> **What to produce**:
Pictures should be excluded; otherwise, copy every entry exactly.
- - - - - - -
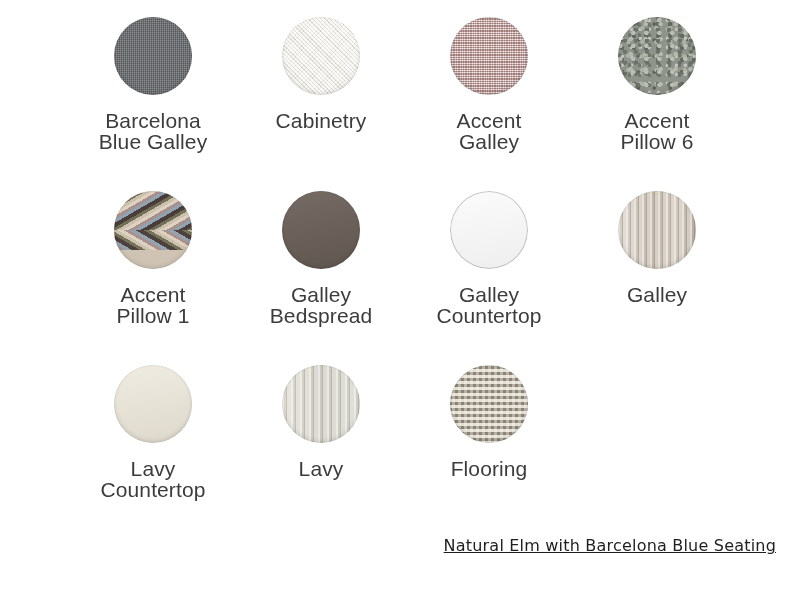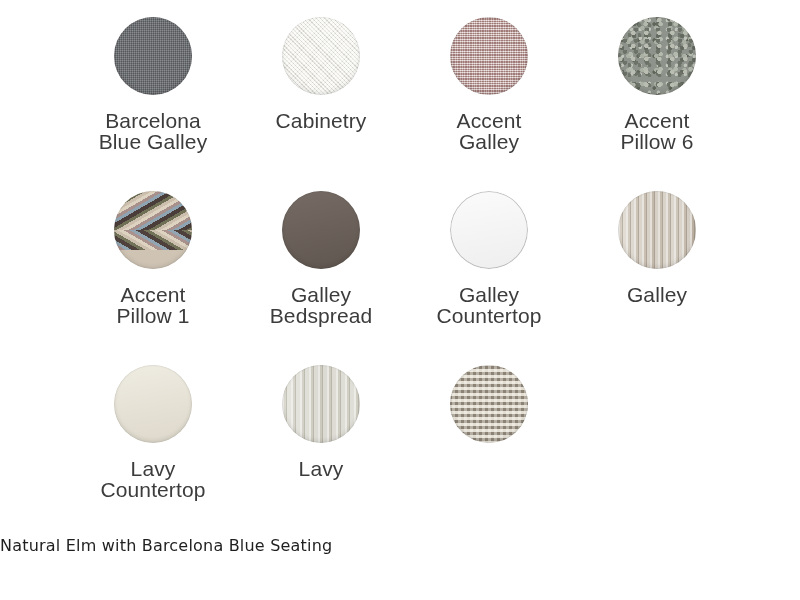--- a/index.html
+++ b/index.html
@@ -221,25 +221,26 @@
     display: block;
     white-space: nowrap;
   }
 
   
   .board-caption {
     position: absolute;
     left: 0;
     top: 536px;
     width: 776px;
-    text-align: left;
+    text-align: right;
     font-family: "DejaVu Sans", sans-serif;
     font-size: 16px;
     color: #1f1f1f;
     letter-spacing: 0.2px;
+    text-decoration: underline;
   }
 </style>
 </head>
 <body>
 
 <div id="board">
 
   <div class="swatch-grid">
 
     <div class="swatch-cell">
@@ -314,20 +315,23 @@
 
     <div class="swatch-cell">
       <div class="swatch-disc tex-lavy-wall"></div>
       <div class="swatch-label">
         <span class="lbl-line">Lavy</span>
       </div>
     </div>
 
     <div class="swatch-cell">
       <div class="swatch-disc tex-flooring"></div>
+      <div class="swatch-label">
+        <span class="lbl-line">Flooring</span>
+      </div>
     </div>
 
     <div class="swatch-cell empty-cell"></div>
 
   </div>
 
   <div class="board-caption">Natural Elm with Barcelona Blue Seating</div>
 
 </div>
- - - - - - -
> **Completed exercise**:
--- a/index.html
+++ b/index.html
@@ -221,25 +221,26 @@
     display: block;
     white-space: nowrap;
   }
 
   
   .board-caption {
     position: absolute;
     left: 0;
     top: 536px;
     width: 776px;
-    text-align: left;
+    text-align: right;
     font-family: "DejaVu Sans", sans-serif;
     font-size: 16px;
     color: #1f1f1f;
     letter-spacing: 0.2px;
+    text-decoration: underline;
   }
 </style>
 </head>
 <body>
 
 <div id="board">
 
   <div class="swatch-grid">
 
     <div class="swatch-cell">
@@ -314,20 +315,23 @@
 
     <div class="swatch-cell">
       <div class="swatch-disc tex-lavy-wall"></div>
       <div class="swatch-label">
         <span class="lbl-line">Lavy</span>
       </div>
     </div>
 
     <div class="swatch-cell">
       <div class="swatch-disc tex-flooring"></div>
+      <div class="swatch-label">
+        <span class="lbl-line">Flooring</span>
+      </div>
     </div>
 
     <div class="swatch-cell empty-cell"></div>
 
   </div>
 
   <div class="board-caption">Natural Elm with Barcelona Blue Seating</div>
 
 </div>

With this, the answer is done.